Power plants that burn garbage for energy are called waste-to-energy plants. These plants generate electricity much as coal-fired plants do, except that combustible garbage—not coal—is the fuel used to fire their boilers.
Landfill and Biogas
Bacteria and fungi are not picky eaters. They eat dead plants and animals, causing them to rot or decay. A fungus on a rotting log is converting cellulose to sugars to feed itself. Although this process is slowed in a landfill, a substance called methane gas is still produced as the waste decays.
New regulations require landfills to collect methane gas for safety and environmental reasons. Methane gas is colorless and odorless, but it is not harmless. The gas can cause fires or explosions if it seeps into nearby homes and is ignited.
Landfills can collect the methane gas, purify it, and use it as fuel. Methane can also be produced using energy from agricultural and human wastes. Biogas digesters are airtight containers or pits lined with steel or bricks.
Waste put into the containers is fermented without oxygen to produce a methane-rich gas. This gas can be used to produce electricity, or for cooking and lighting.
Ethanol
Ethanol is an alcohol fuel (ethyl alcohol) made by fermenting the sugars and starches found in plants and then distilling them. Any organic material containing cellulose, starch, or sugar can be made into ethanol. The majority of the ethanol produced in the United States comes from corn.
New technologies are producing ethanol from cellulose in woody fibers from trees, grasses, and crop residues. Today nearly all of the gasoline sold in the U.S. contains around 10 percent ethanol and is known as E10.

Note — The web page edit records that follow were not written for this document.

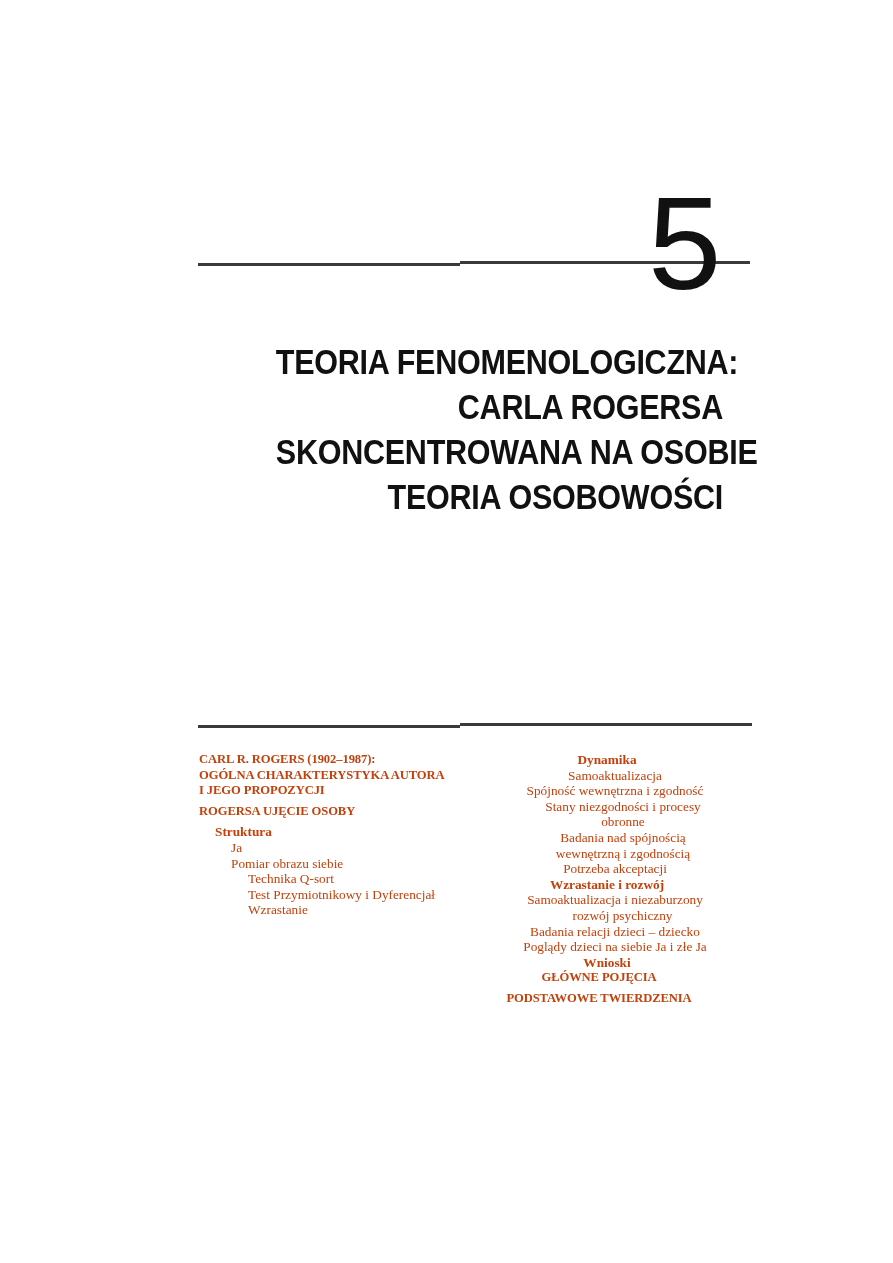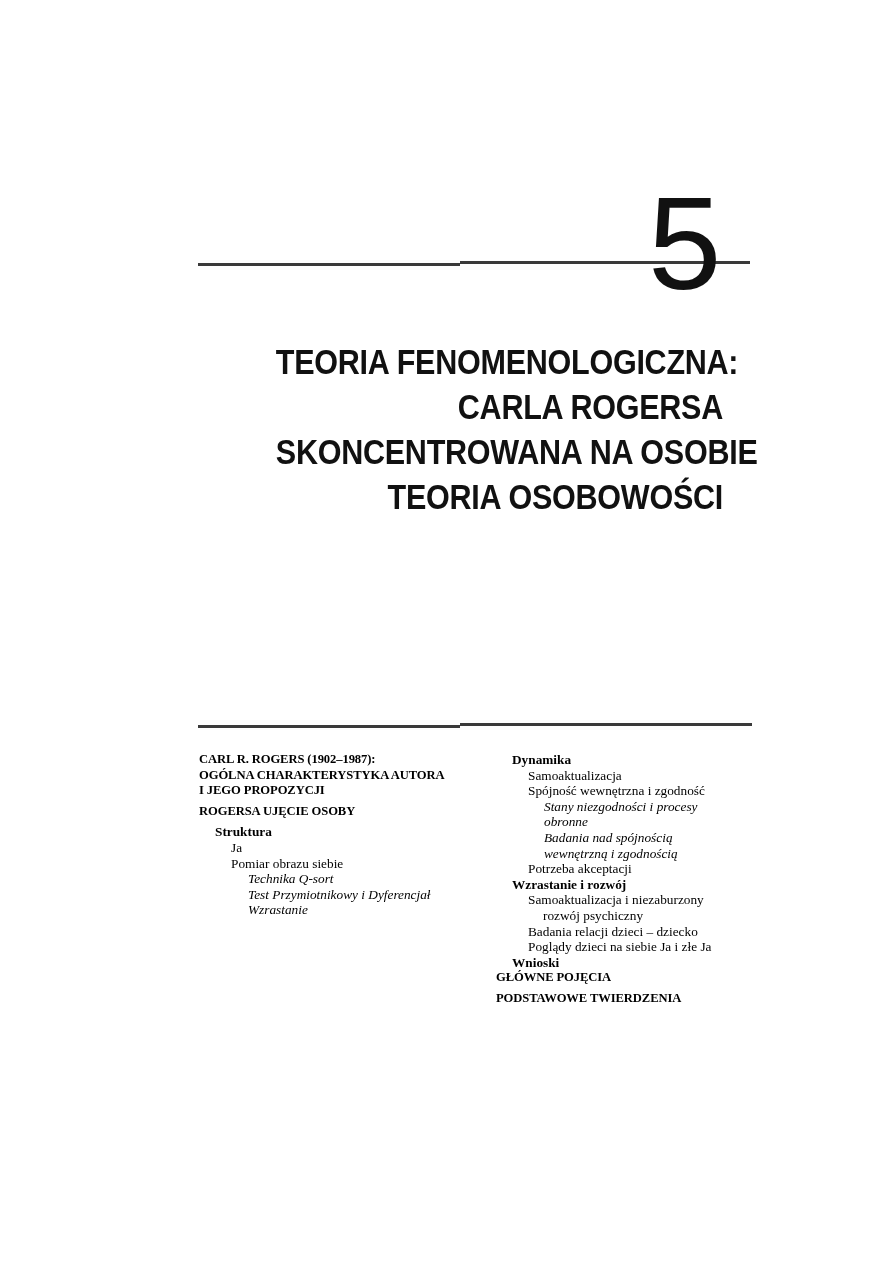--- a/index.html
+++ b/index.html
@@ -30,7 +30,7 @@
   .title div { white-space: nowrap; }
 
   
-  .toc { font-family: "Liberation Serif", serif; font-size: 13.3px; line-height: 15.6px; color: #000000; }
+  .toc { font-family: "Liberation Serif", serif; font-size: 13.3px; line-height: 15.6px; color: #c2410c; }
   .toc-col { position: absolute; top: 752px; }
   .toc-left { left: 199px; width: 275px; }
   .toc-right { left: 496px; width: 270px; }

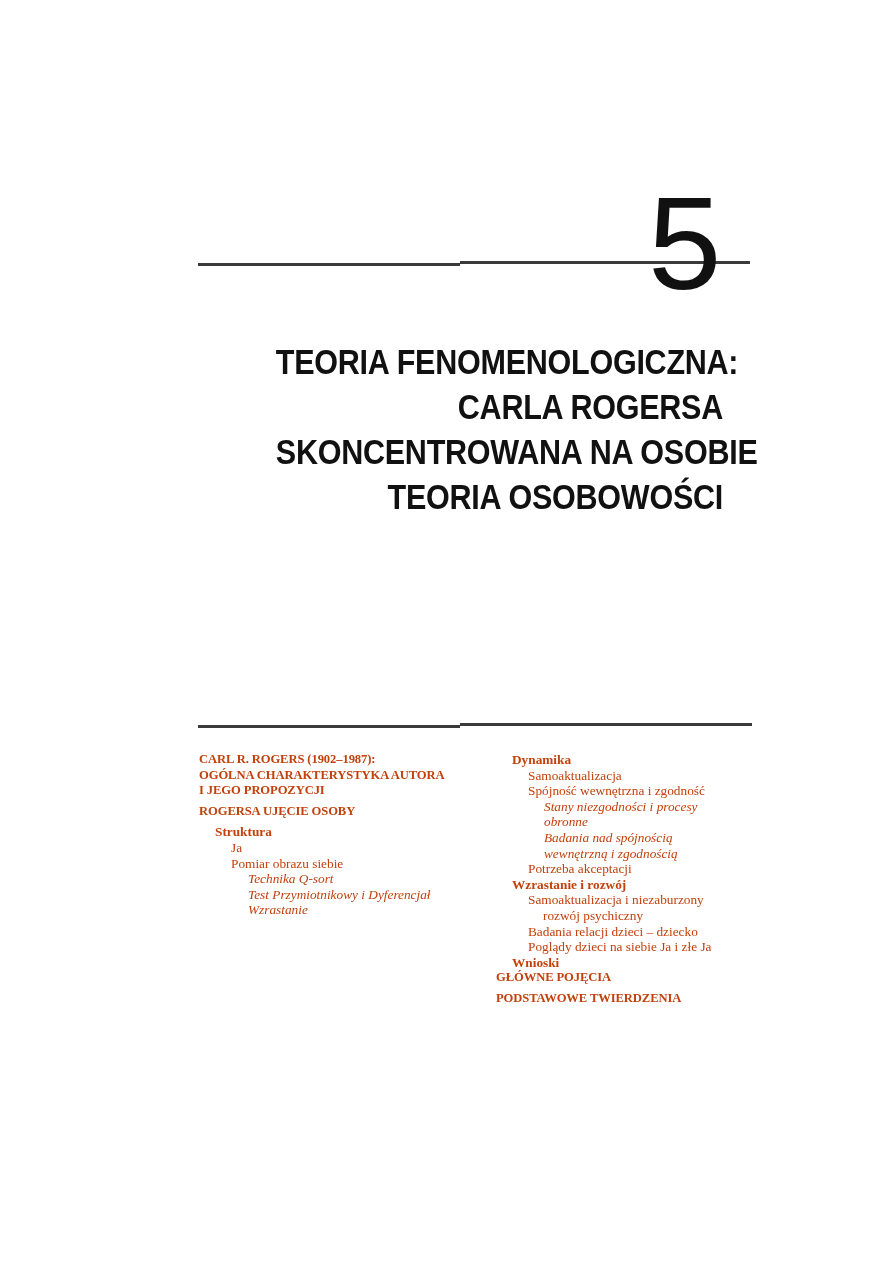--- a/index.html
+++ b/index.html
@@ -33,7 +33,7 @@
   .toc { font-family: "Liberation Serif", serif; font-size: 13.3px; line-height: 15.6px; color: #c2410c; }
   .toc-col { position: absolute; top: 752px; }
   .toc-left { left: 199px; width: 275px; }
-  .toc-right { left: 496px; width: 270px; }
+  .toc-right { left: 464px; width: 270px; text-align: center; }
   .toc .item { white-space: nowrap; }
   .toc .lvl0 { font-weight: bold; text-transform: none; margin-bottom: 5px; }
   .toc .lvl1 { font-weight: bold; padding-left: 16px; }

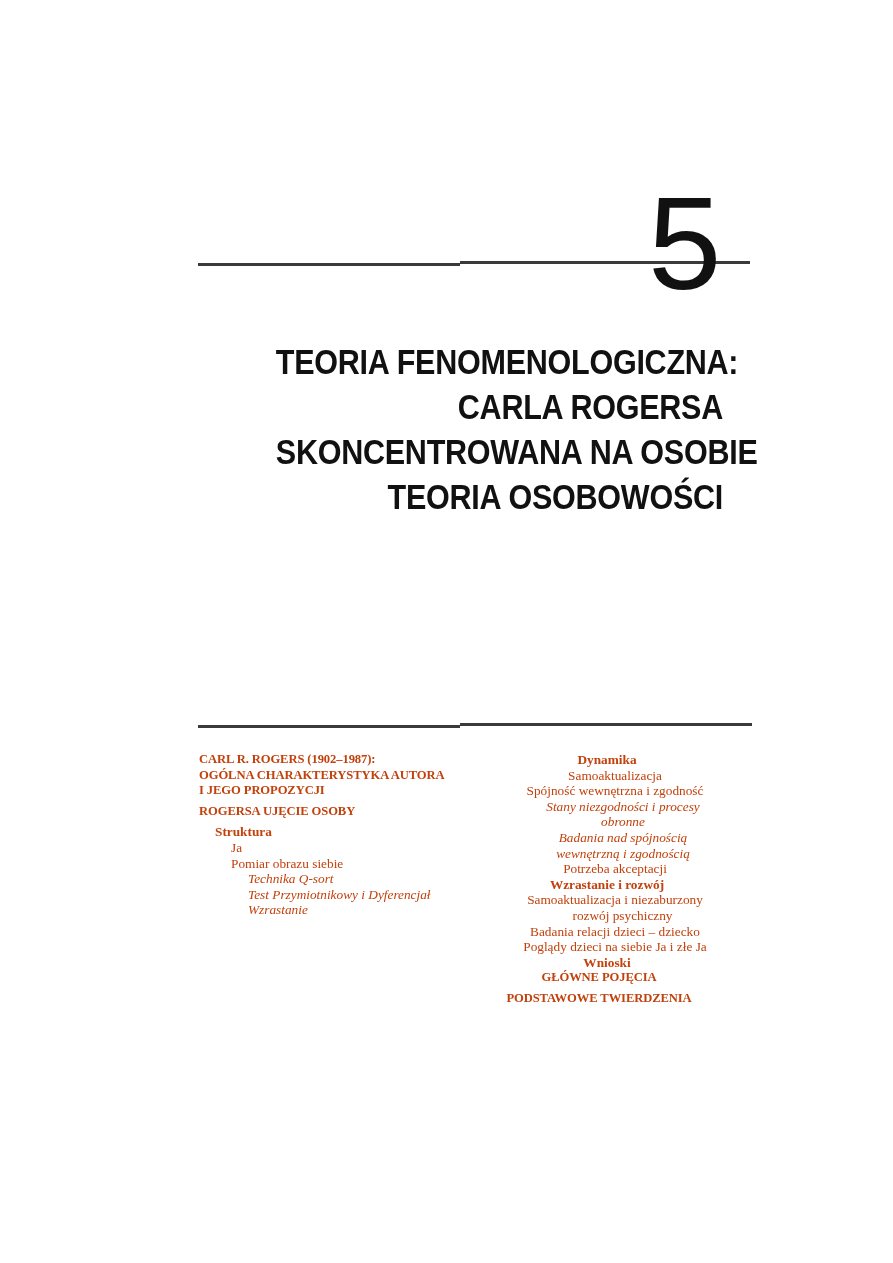--- a/index.html
+++ b/index.html
@@ -39,7 +39,7 @@
   .toc .lvl1 { font-weight: bold; padding-left: 16px; }
   .toc .lvl2 { padding-left: 32px; }
   .toc .lvl2.cont { padding-left: 46px; }
-  .toc .lvl3 { padding-left: 49px; font-style: italic; }
+  .toc .lvl3 { padding-left: 49px; }
   .toc .small-caps-bold { font-weight: bold; font-size: 12.6px; letter-spacing: -0.1px; }
   .toc-right .lvl1 { padding-left: 16px; }
   .toc-right .lvl2 { padding-left: 32px; }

In 2011, the U.S. Environmental Protection Agency (EPA) approved the introduction of E15 (15 percent ethanol, 85 percent gasoline) for use in passenger vehicles from model year 2001 and newer.
Fuel containing 85 percent ethanol and 15 percent gasoline (E85) qualifies as an alternative fuel. There are more than 10 million flexible fuel vehicles (FFV) on the road that can run efficiently on E85 or E10. However, just under 10 percent of these vehicles use E85 regularly.
Biodiesel
Biodiesel is a fuel made by chemically reacting alcohol with vegetable oils, animal fats, or greases, such as recycled restaurant grease. Most biodiesel today is made from soybean oil. Biodiesel is most often blended with petroleum diesel in ratios of two percent (B2), five percent (B5), or 20 percent (B20).
It can also be used as neat (pure) biodiesel (B100). Biodiesel fuels are compatible with and can be used in unmodified diesel engines with the existing fueling infrastructure.
It is one of the fastest growing transportation fuels in the U.S. Biodiesel contains virtually no sulfur, so it can reduce sulfur levels in the nation’s diesel fuel supply, even compared with today’s low sulfur fuels.
While removing sulfur from petroleum-based diesel results in poor lubrication, biodiesel is a superior lubricant and can reduce the friction of diesel fuel in blends of only one or two percent. This is an important characteristic because the Environmental Protection Agency now requires that sulfur levels in diesel fuel be 97 percent lower than they were prior to 2006.